In ogni caso, secondo una quarta fonte, “da martedì 24 tutto dovrebbe essere deciso entro una settimana”. Il 9 giugno è già convocato un cda che sarà preceduto nella settimana precedente dalle riunioni dei singoli comitati.

VOCI SU CESSIONE ASSET, AUMENTO DI CAPITALE PIU’ PROBABILE

Sullo sfondo si comincia a ragionare sulle possibili opzioni strategiche soprattutto per migliorare la patrimonializzazione dell‘istituto, recepita come tallone d‘Achille dal mercato e dagli analisti.

“L‘aumento di capitale sembra ormai inevitabile a tutti i soci”, commenta una delle fonti aggiungendo che nella scelta del nuovo capo azienda si terrà conto anche della capacità di portare a termine un‘operazione di questo tipo.

Sono allo studio opzioni per ridurne la portata, stimata tra 4 e 8 miliardi: ieri una fonte ha riferito che l‘istituto sta procedendo alla revisione del perimetro delle partecipazioni per possibili cessioni, inclusi i “gioielli” FinecoBank, Pekao e Yapi Kredi.

Ipotesi da valutare con attenzione, visto che UniCredit ha nella diversificazione geografica un elemento di successo soprattutto in chiave funding, spiega una fonte. Si tratta, per un‘altra fonte, di alcune tra le diverse ipotesi allo studio per il rafforzamento del capitale e nulla è stato portato in Cda. E anche gli analisti sottolineano che cessioni parziali o totali di questi asset, pur portando a un sollievo immediato in termini di ratio patrimoniali, incidono poi sugli utili futuri.

Guardando alle possibili cessioni, per Fineco si potrebbe cedere fino al 15% senza perdere la maggioranza assoluta incassando circa 600 milioni. Più complessa la situazione in Turchia dove la quota di Unicredit in Yapi Kredi (2 miliardi a valore di Borsa) è detenuta da una joint venture con il partner turco Koc. Per Pekao, che capitalizza 9 miliardi e di cui l‘istituto controlla il 50,1%, qualsiasi cessione significa perdere il controllo.

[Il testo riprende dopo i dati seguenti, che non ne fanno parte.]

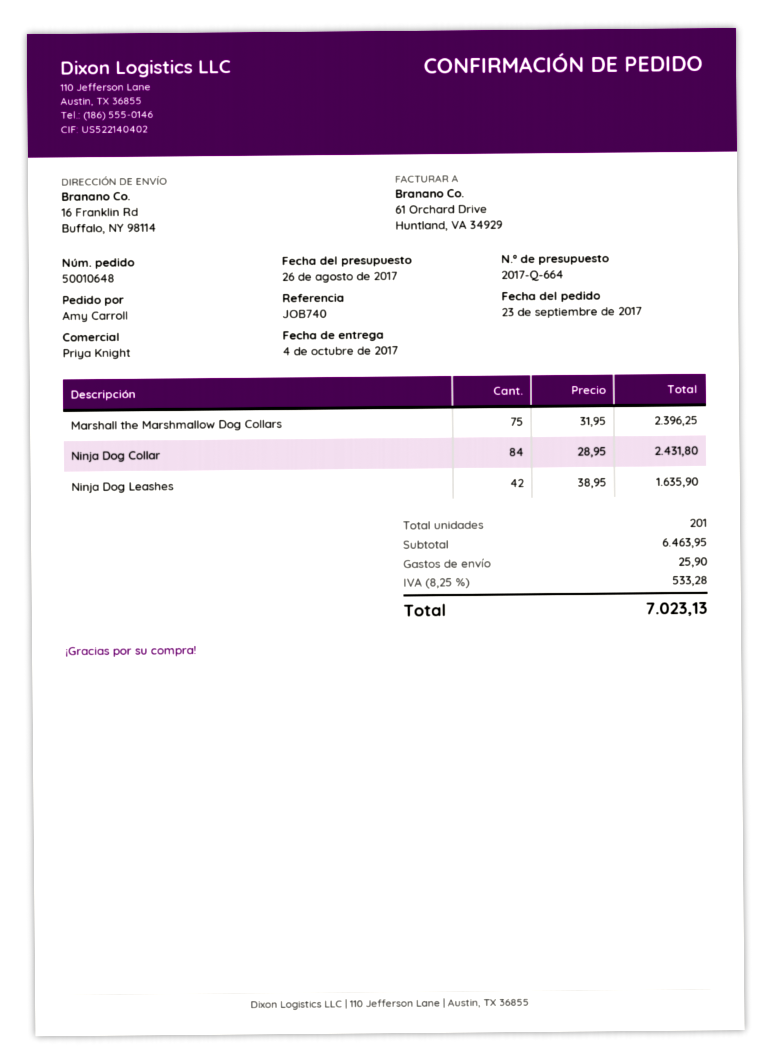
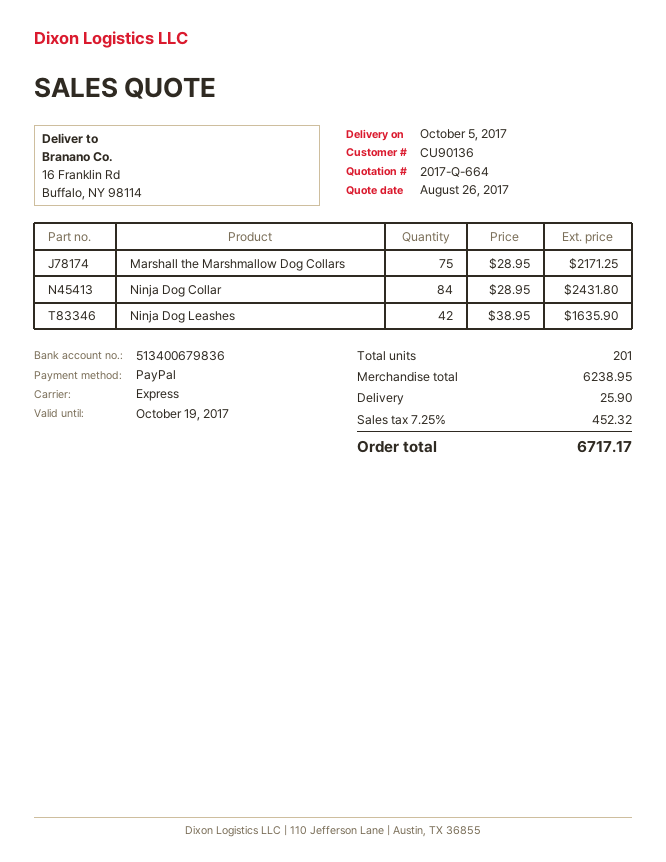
delivery date: 2017-10-04 -> 2017-10-05
Marshall the Marshmallow Dog Collars: 75 x 31.95 = 2396.25 -> 75 x 28.95 = 2171.25
subtotal: 6463.95 -> 6238.95
tax: 8.25% = 533.28 -> 7.25% = 452.32
total: 7023.13 -> 6717.17

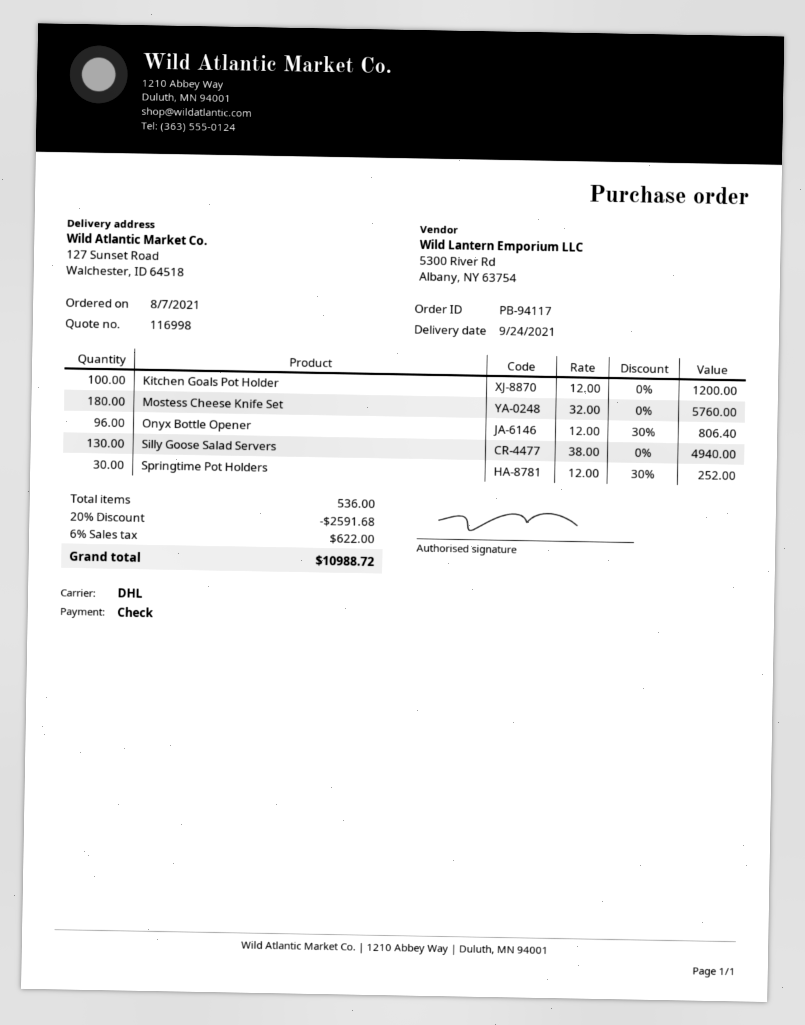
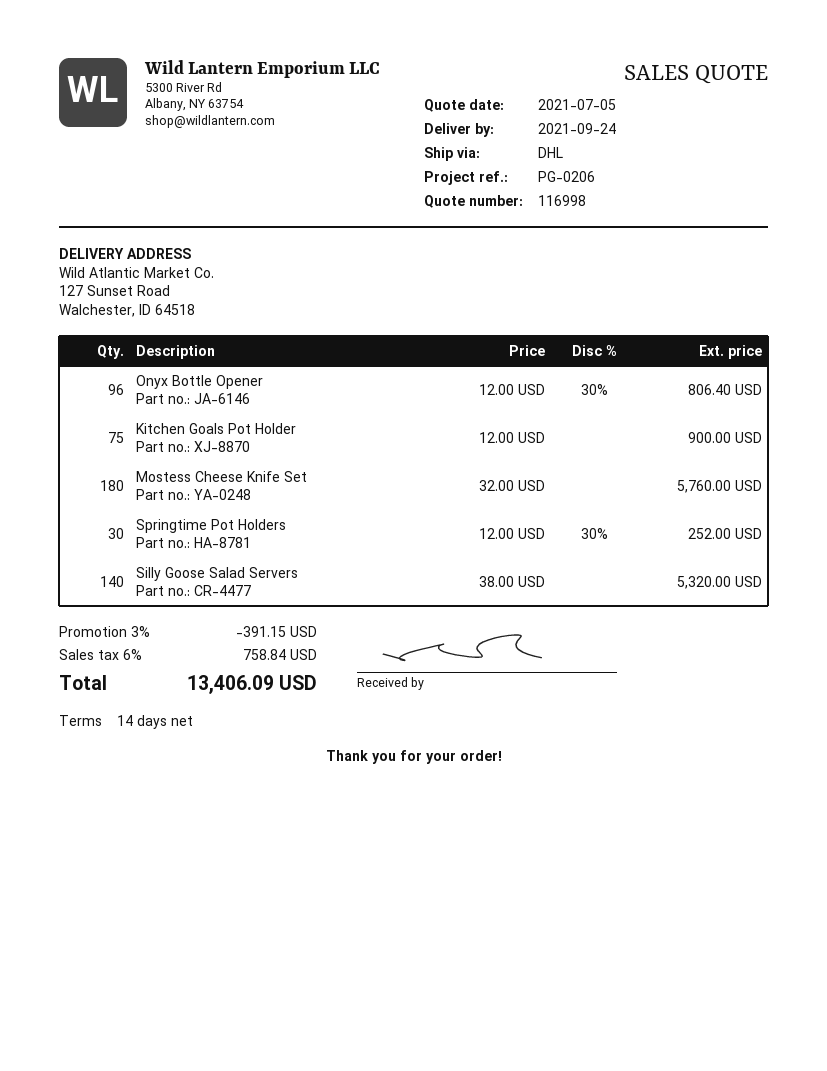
Kitchen Goals Pot Holder: 100 x 12.00 = 1200.00 -> 75 x 12.00 = 900.00
Silly Goose Salad Servers: 130 x 38.00 = 4940.00 -> 140 x 38.00 = 5320.00
discount: 20% = 2591.68 -> 3% = 391.15
tax: 6% = 622.00 -> 6% = 758.84
total: 10988.72 -> 13406.09

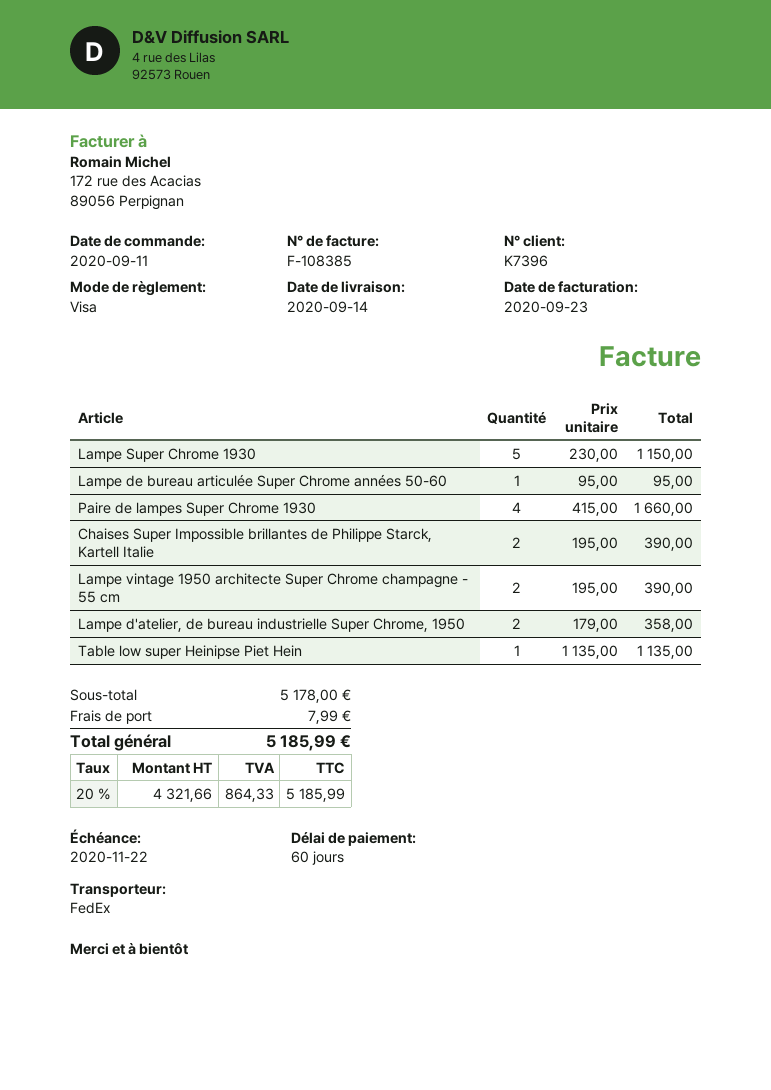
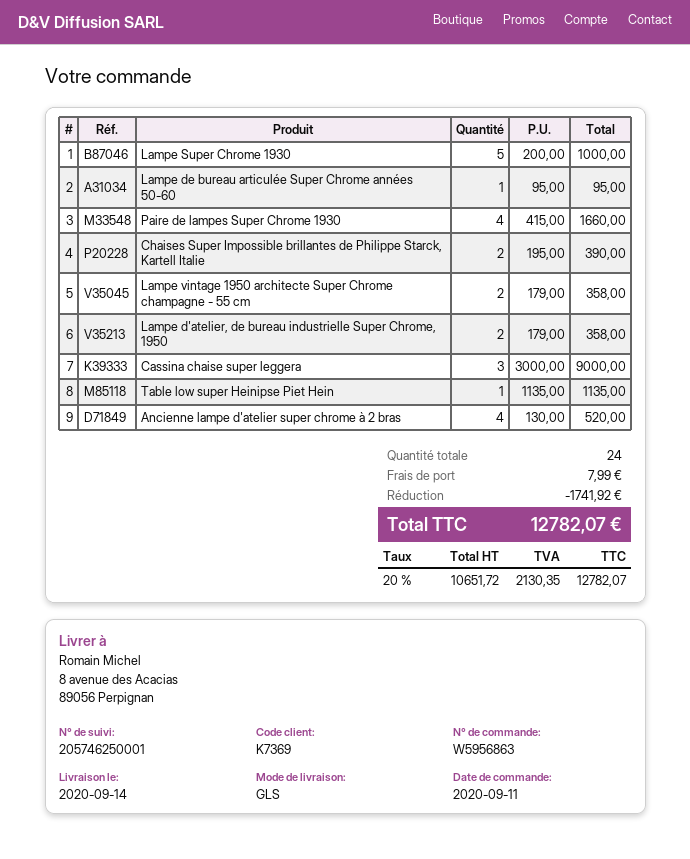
customer number: K7396 -> K7369
shipping method: FedEx -> GLS
Lampe Super Chrome 1930: 5 x 230.00 = 1150.00 -> 5 x 200.00 = 1000.00
Lampe vintage 1950 architecte Super Chrome champagne - 55 cm: 2 x 195.00 = 390.00 -> 2 x 179.00 = 358.00
Cassina chaise super leggera: none -> 3 x 3000.00 = 9000.00
Ancienne lampe d'atelier super chrome à 2 bras: none -> 4 x 130.00 = 520.00
discount: none -> 1741.92
net: 4321.66 -> 10651.72
tax: 20% = 864.33 -> 20% = 2130.35
total: 5185.99 -> 12782.07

ANCORA NEBBIA SUL TOTO NOMI

Il toto nomi non registra scossoni: Marco Morelli, che guida Bofa-Merrill in Italia, e l‘ex capo dell‘investment banking di UniCredit, Jean-Pierre Mustier sono i più citati dalla fonti, che però aggiungono alla lista anche Andrea Orcel, a capo dell‘investment banking di Ubs e Alberto Nagel Ceo di Mediobanca.

Tra i manager interni, ipotesi che molti danno meno probabile, si fa il nome del vicedirettore generale Marina Natale.

In discussione anche la presidenza: Lucrezia Reichlin, consigliere indipendente eletto nella lista dei fondi che aveva ricevuto in assemblea il maggior numero dei voti, appare candidata a sostituire Vita.